しかし、上手い言葉が見付からなくて黙り込む。沈黙しているのはエミリーも同じで、彼女の沈む顔にフリットは感情を動かされる。エミリーのか細い手を見遣れば、指先が赤かった。
その手にフリットは自分の手を重ねる。冷たくなっている手を温める。

「僕にはエミリーみたいに僕のことよく解ってくれてて味方してくれる人がいるけど、ウルフさんはそうじゃないと思う。だから、さ」
「フリット、ちょっと待って」

聞き捨てならない発言だと、エミリーはフリットの言葉を途中で止める。

「ウルフさんにもいるでしょ?」

思い当たらないと、フリットはきょとんとしている。ラーガンとかミレースだろうか。
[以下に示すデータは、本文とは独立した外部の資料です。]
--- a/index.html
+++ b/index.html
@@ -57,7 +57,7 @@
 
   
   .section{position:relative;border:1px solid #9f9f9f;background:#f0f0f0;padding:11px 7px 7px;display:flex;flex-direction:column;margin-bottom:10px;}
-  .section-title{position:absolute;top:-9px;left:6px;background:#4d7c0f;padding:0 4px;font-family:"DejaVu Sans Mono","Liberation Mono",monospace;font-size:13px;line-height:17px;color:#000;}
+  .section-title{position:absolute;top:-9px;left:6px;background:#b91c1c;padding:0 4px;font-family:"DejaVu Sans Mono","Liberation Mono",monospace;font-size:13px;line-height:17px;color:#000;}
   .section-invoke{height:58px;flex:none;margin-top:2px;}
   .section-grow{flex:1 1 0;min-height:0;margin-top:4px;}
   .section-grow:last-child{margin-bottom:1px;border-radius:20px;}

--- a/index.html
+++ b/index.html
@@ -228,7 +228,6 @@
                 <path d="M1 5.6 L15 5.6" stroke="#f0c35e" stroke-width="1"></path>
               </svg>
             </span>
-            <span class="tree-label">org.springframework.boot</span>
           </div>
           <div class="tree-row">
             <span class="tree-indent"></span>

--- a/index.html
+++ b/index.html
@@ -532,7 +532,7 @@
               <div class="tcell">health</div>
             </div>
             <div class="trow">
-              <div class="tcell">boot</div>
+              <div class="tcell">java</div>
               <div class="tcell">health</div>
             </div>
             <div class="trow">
旧知の人達を頭に浮かべていたフリットだったが、続けてエミリーが口にした人物に驚くことになる。

「フリットよ」
「え」
「気付いてないの?フリットは今、ウルフさんの味方してるのに」
「僕、が?」

フリットにはエミリーがいるように、ウルフにはフリットがいる。
自分がウルフにとって、そんな存在であるのだと言われ、フリットは躊躇う。そのように考えたことはなかった。
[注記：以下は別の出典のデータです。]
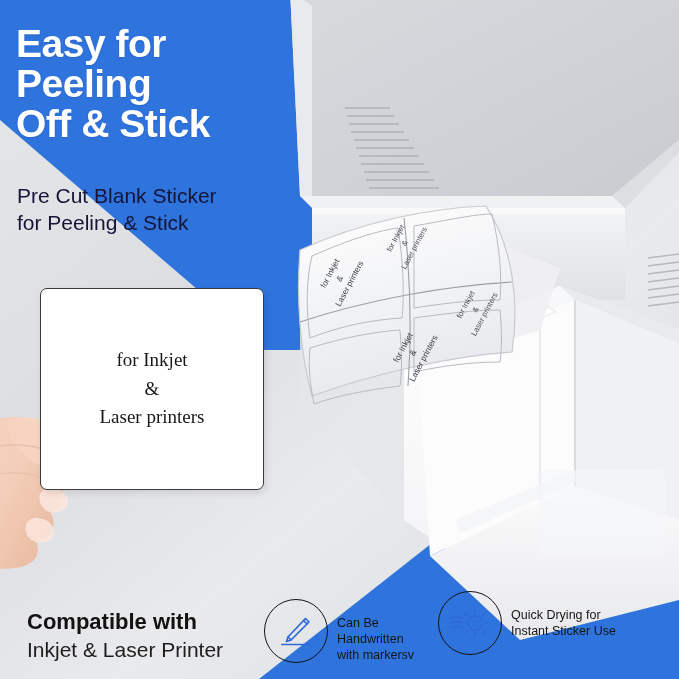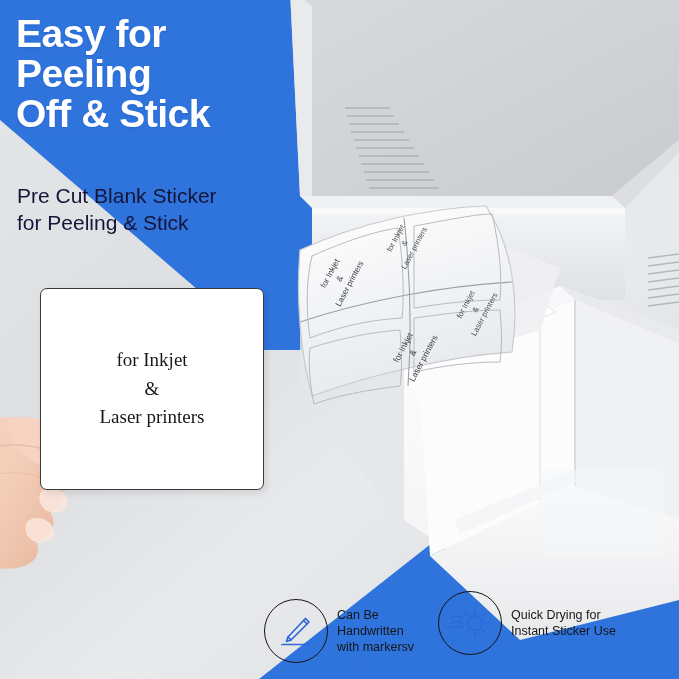--- a/index.html
+++ b/index.html
@@ -40,7 +40,7 @@
 
   
   .headline{
-    position:absolute;left:16px;top:14px;z-index:6;
+    position:absolute;left:16px;top:24px;z-index:6;
     color:#ffffff;font-weight:bold;font-size:39px;line-height:1.03;
     letter-spacing:-0.5px;text-shadow:0 1px 2px rgba(20,50,110,.18);
     white-space:pre;

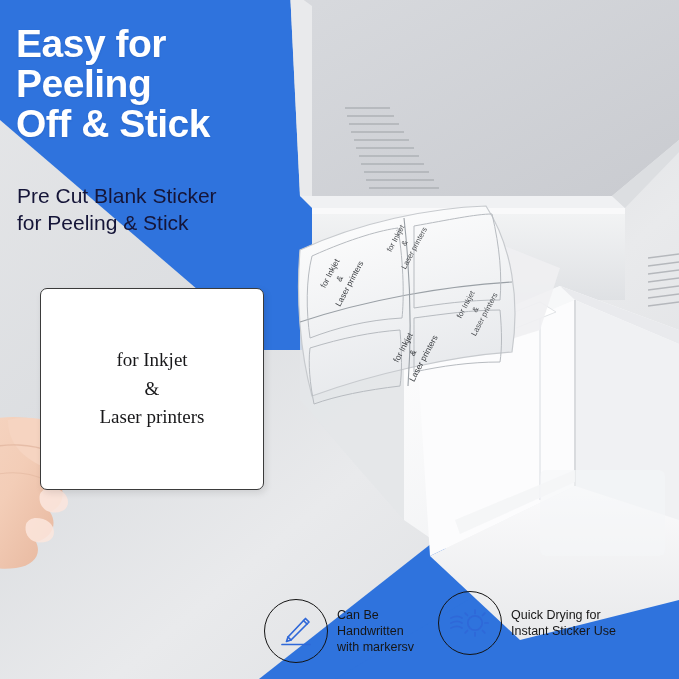--- a/index.html
+++ b/index.html
@@ -253,6 +253,10 @@
 
   <div class="bottombar"></div>
 
+  <div class="compat">
+    <div class="compat-1">Compatible with</div>
+    <div class="compat-2">Inkjet &amp; Laser Printer</div>
+  </div>
 
   <div class="feat feat-1">
     <div class="feat-circle">

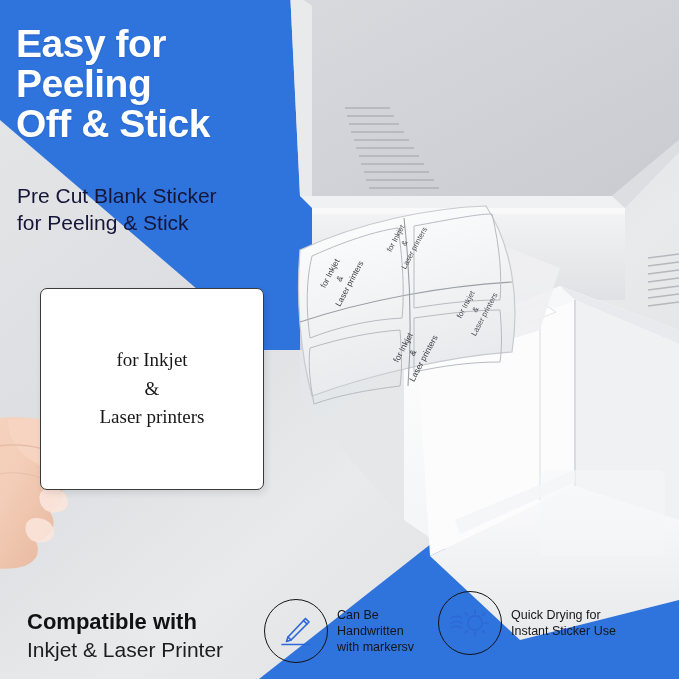--- a/index.html
+++ b/index.html
@@ -73,7 +73,7 @@
   .compat-2{font-size:21px;font-weight:normal;color:#1d1d1d;line-height:1.3;white-space:pre;}
 
   .feat{position:absolute;display:flex;align-items:center;gap:9px;z-index:10;}
-  .feat-1{left:264px;bottom:16px;}
+  .feat-1{left:264px;bottom:16px;align-items:flex-end;}
   .feat-2{left:438px;bottom:24px;}
   .feat-circle{
     width:62px;height:62px;border-radius:50%;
「そうかな……そうだと、うん。そうだと、凄く嬉しい」

咲くような笑顔をしたフリットにエミリーは頬を染める。何だか当てられた気分だ。

「フリットのその笑顔に免じて、ウルフさんのことはこれ以上責めないでおいてあげる」
「有り難う、エミリー」

ほっとした笑顔は自分に向けられたもので、エミリーは仕方ないと受け取る。
温かいフリットの手で、いつの間にかエミリーの手も温かくなっていた。

話も一段落し、フリットはお茶を淹れようとソファから立ち上がる。起動しているハロが後ろについてくる。
フリットは足下にハロを伴いながら台所に向かうが、途中でアセムに呼び止められた。振り返れば、アセムが満面の笑顔で組み立てた積み木を指差し、ユノアも明るい笑い声をあげている。

「みてみて。ままみてー!」
「どうした。何か作れたのか?」

フリットはアセムの傍にまで寄って、しゃがみ込む。
そこには最初にアセムが作っていた建物にしか見えない銅像。そして銅像の横には、他にも色はたくさんあるのに白い積み木だけがたくさん縦に積まれた棒状の何かが立っていた。

「かっこいーでしょ!」
「とても格好良いな。もしかして、モビルスーツか?」
「そう!」

母親ならば判ってくれると信じていたとアセムは目をキラキラさせる。

「何のモビルスーツか教えてほしいな」
「じーぐ」
「ああ。Gエグゼスか。成る程」
「これままのかんたむ」

銅像、Gエグゼスの横にはフリットが何となしに積み上げていたガンダムっぽいものがあった。途中積みだったが、ウルフがアセムを肩車しながら荷物の確認などをしている間に途中やりが気になっていたフリットは完成させていた。
アセムのはしゃぐ声にエミリーも近くまできて、力作を覗く。

「お父さんとお母さんの機体ね」
「ぱぱとままいっしょ」

同じという意味ではなく、隣にいるという意味だ。
一緒と言ったアセムの言葉にフリットは膝に置いていた手をぎゅっと強く握り込んだ。

「アセム……」
「おかたづけ?」
「お片付けは明日にしよう。だから、明日まで、これ……ここに置いといてくれないか」
「おかたづけしなくていーの?」
「本当は片付けないと駄目なんだけど、こんなに立派なもの今すぐ崩せない。明日一緒にお片付けしような」
「あしたおかたづけしゅる。でもつかってないのいまおかたづけしゅる」

そう言って、転がっている積み木を拾っておもちゃ箱に戻すアセムの行動は良くできた子だ。しっかり教え込んでいるのだなと、エミリーは感心する。たまにエミリーの自宅で預かりもしているが、行儀がとても良い。よその家だからと思っていたが、常日頃からの賜物だった。
特に、妹ができてからはそれが顕著だ。

「ユノアが産まれてからアセム一段とお兄さんらしくなったわね」
「うん」

フリットも息子の成長に喜んで頷いた。
そして、組み立てられている積み木へと視線を戻して、湧き出る感情を噛みしめる。

Gの名を持つ二体のモビルスーツと英雄を称える銅像。
予知ではない未来が、そこにあった。





























◆後書き◆

ウルフさんが家を出て行く話。「Nieselregen」でディケと話している最中、ウルフが心境で語っていた部分になります。こういうことがあったよ、と。
フリット25歳、ウルフ34歳、アセム3歳、ユノア生後6ヶ月前後。の頃。

アセムはお母さん派なんですが、父親の言葉を真似したがるので小さい頃は「パパ」「ママ」呼びしてました。ウルフさんが家にいなくなってからは言葉の手本がフリットに集中するのである時期から「母さん」になっている流れ。

エミリーがウルフに立ちはだかっているところは「Weiβ Hochzeit」で触れていた一部分を広げて、詳細をば。